Task: Give back every record exactly, with its pictures left out.

Given entries:
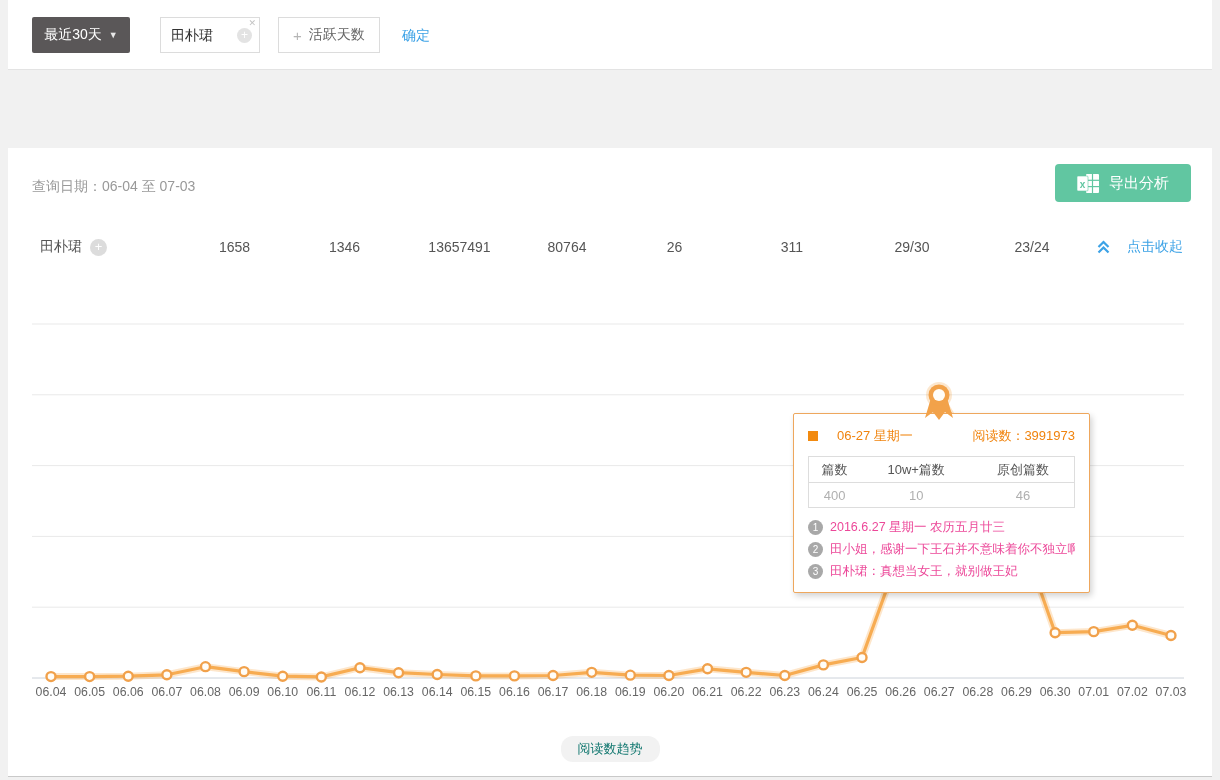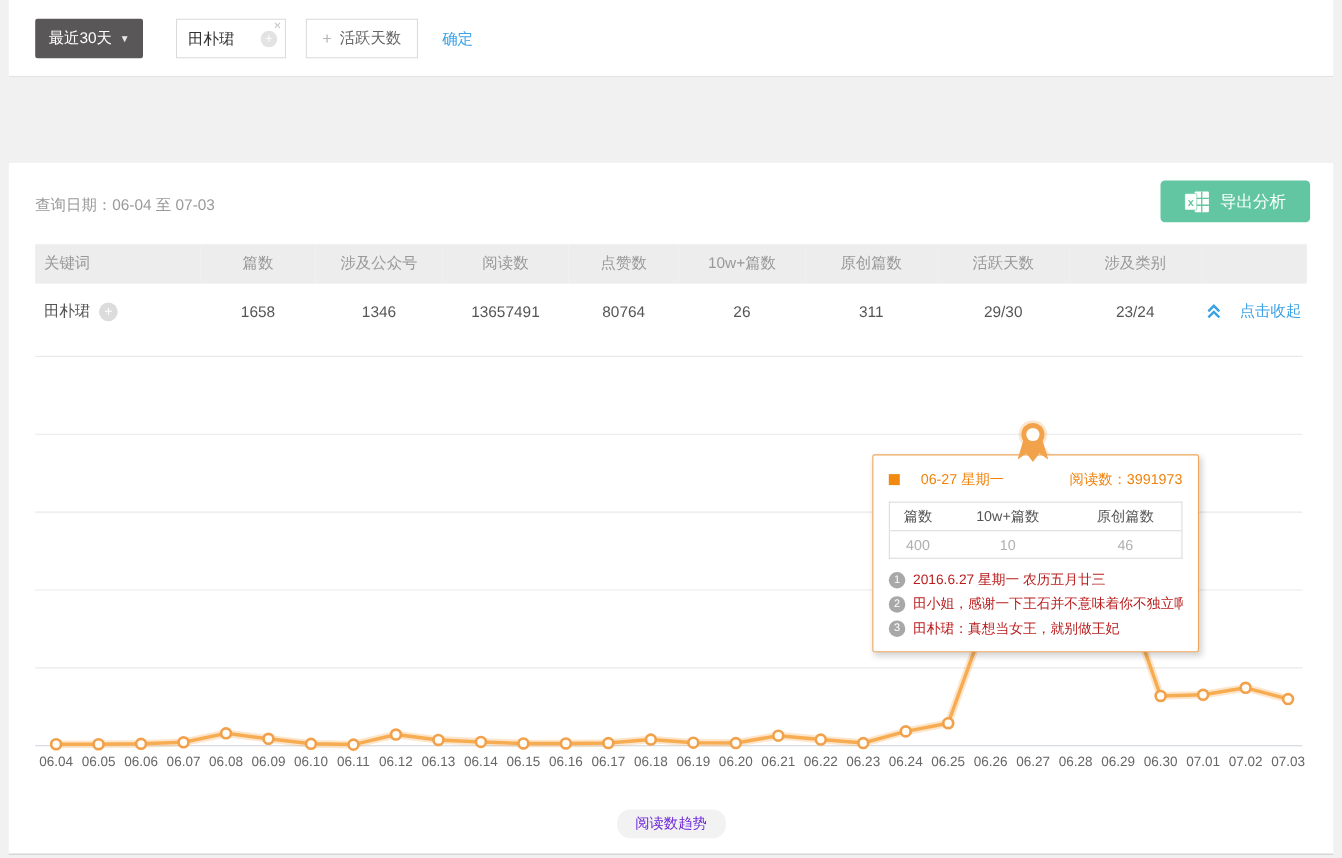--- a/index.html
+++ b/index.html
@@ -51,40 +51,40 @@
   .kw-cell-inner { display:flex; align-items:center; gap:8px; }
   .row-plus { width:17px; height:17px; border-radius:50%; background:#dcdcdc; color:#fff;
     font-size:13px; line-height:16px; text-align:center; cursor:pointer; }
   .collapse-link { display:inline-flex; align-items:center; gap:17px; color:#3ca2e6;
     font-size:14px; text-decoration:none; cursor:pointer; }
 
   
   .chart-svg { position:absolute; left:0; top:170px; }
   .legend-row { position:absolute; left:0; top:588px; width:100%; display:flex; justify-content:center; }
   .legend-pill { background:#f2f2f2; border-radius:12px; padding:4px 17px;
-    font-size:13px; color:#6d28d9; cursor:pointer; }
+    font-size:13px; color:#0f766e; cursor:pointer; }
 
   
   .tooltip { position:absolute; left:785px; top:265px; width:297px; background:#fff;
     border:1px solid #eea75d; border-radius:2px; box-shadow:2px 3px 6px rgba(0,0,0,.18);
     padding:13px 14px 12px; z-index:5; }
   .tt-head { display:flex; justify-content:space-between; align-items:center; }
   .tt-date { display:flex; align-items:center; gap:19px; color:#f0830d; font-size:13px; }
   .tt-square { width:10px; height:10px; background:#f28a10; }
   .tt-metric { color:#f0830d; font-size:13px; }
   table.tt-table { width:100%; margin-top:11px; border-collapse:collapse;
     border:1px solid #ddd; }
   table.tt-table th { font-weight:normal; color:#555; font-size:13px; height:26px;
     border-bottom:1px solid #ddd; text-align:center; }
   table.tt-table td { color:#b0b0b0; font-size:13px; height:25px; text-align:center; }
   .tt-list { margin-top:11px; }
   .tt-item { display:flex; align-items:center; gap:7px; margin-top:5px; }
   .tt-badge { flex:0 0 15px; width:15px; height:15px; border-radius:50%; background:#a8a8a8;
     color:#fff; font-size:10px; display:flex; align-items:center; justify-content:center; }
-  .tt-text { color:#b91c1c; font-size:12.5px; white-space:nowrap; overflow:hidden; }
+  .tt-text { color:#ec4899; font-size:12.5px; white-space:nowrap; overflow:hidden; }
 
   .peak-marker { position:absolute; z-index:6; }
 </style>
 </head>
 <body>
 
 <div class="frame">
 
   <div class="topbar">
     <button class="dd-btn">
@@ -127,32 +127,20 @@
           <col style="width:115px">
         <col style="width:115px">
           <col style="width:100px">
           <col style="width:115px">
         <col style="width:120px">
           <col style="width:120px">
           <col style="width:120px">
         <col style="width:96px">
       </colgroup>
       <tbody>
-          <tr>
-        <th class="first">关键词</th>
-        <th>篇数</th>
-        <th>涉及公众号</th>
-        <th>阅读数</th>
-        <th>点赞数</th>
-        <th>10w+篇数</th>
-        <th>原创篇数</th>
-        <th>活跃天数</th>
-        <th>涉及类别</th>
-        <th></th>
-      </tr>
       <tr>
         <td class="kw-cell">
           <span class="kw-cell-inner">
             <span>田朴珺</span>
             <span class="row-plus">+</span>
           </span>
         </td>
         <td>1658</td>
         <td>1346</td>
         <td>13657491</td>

Response area:
--- a/index.html
+++ b/index.html
@@ -51,40 +51,40 @@
   .kw-cell-inner { display:flex; align-items:center; gap:8px; }
   .row-plus { width:17px; height:17px; border-radius:50%; background:#dcdcdc; color:#fff;
     font-size:13px; line-height:16px; text-align:center; cursor:pointer; }
   .collapse-link { display:inline-flex; align-items:center; gap:17px; color:#3ca2e6;
     font-size:14px; text-decoration:none; cursor:pointer; }
 
   
   .chart-svg { position:absolute; left:0; top:170px; }
   .legend-row { position:absolute; left:0; top:588px; width:100%; display:flex; justify-content:center; }
   .legend-pill { background:#f2f2f2; border-radius:12px; padding:4px 17px;
-    font-size:13px; color:#6d28d9; cursor:pointer; }
+    font-size:13px; color:#0f766e; cursor:pointer; }
 
   
   .tooltip { position:absolute; left:785px; top:265px; width:297px; background:#fff;
     border:1px solid #eea75d; border-radius:2px; box-shadow:2px 3px 6px rgba(0,0,0,.18);
     padding:13px 14px 12px; z-index:5; }
   .tt-head { display:flex; justify-content:space-between; align-items:center; }
   .tt-date { display:flex; align-items:center; gap:19px; color:#f0830d; font-size:13px; }
   .tt-square { width:10px; height:10px; background:#f28a10; }
   .tt-metric { color:#f0830d; font-size:13px; }
   table.tt-table { width:100%; margin-top:11px; border-collapse:collapse;
     border:1px solid #ddd; }
   table.tt-table th { font-weight:normal; color:#555; font-size:13px; height:26px;
     border-bottom:1px solid #ddd; text-align:center; }
   table.tt-table td { color:#b0b0b0; font-size:13px; height:25px; text-align:center; }
   .tt-list { margin-top:11px; }
   .tt-item { display:flex; align-items:center; gap:7px; margin-top:5px; }
   .tt-badge { flex:0 0 15px; width:15px; height:15px; border-radius:50%; background:#a8a8a8;
     color:#fff; font-size:10px; display:flex; align-items:center; justify-content:center; }
-  .tt-text { color:#b91c1c; font-size:12.5px; white-space:nowrap; overflow:hidden; }
+  .tt-text { color:#ec4899; font-size:12.5px; white-space:nowrap; overflow:hidden; }
 
   .peak-marker { position:absolute; z-index:6; }
 </style>
 </head>
 <body>
 
 <div class="frame">
 
   <div class="topbar">
     <button class="dd-btn">
@@ -127,32 +127,20 @@
           <col style="width:115px">
         <col style="width:115px">
           <col style="width:100px">
           <col style="width:115px">
         <col style="width:120px">
           <col style="width:120px">
           <col style="width:120px">
         <col style="width:96px">
       </colgroup>
       <tbody>
-          <tr>
-        <th class="first">关键词</th>
-        <th>篇数</th>
-        <th>涉及公众号</th>
-        <th>阅读数</th>
-        <th>点赞数</th>
-        <th>10w+篇数</th>
-        <th>原创篇数</th>
-        <th>活跃天数</th>
-        <th>涉及类别</th>
-        <th></th>
-      </tr>
       <tr>
         <td class="kw-cell">
           <span class="kw-cell-inner">
             <span>田朴珺</span>
             <span class="row-plus">+</span>
           </span>
         </td>
         <td>1658</td>
         <td>1346</td>
         <td>13657491</td>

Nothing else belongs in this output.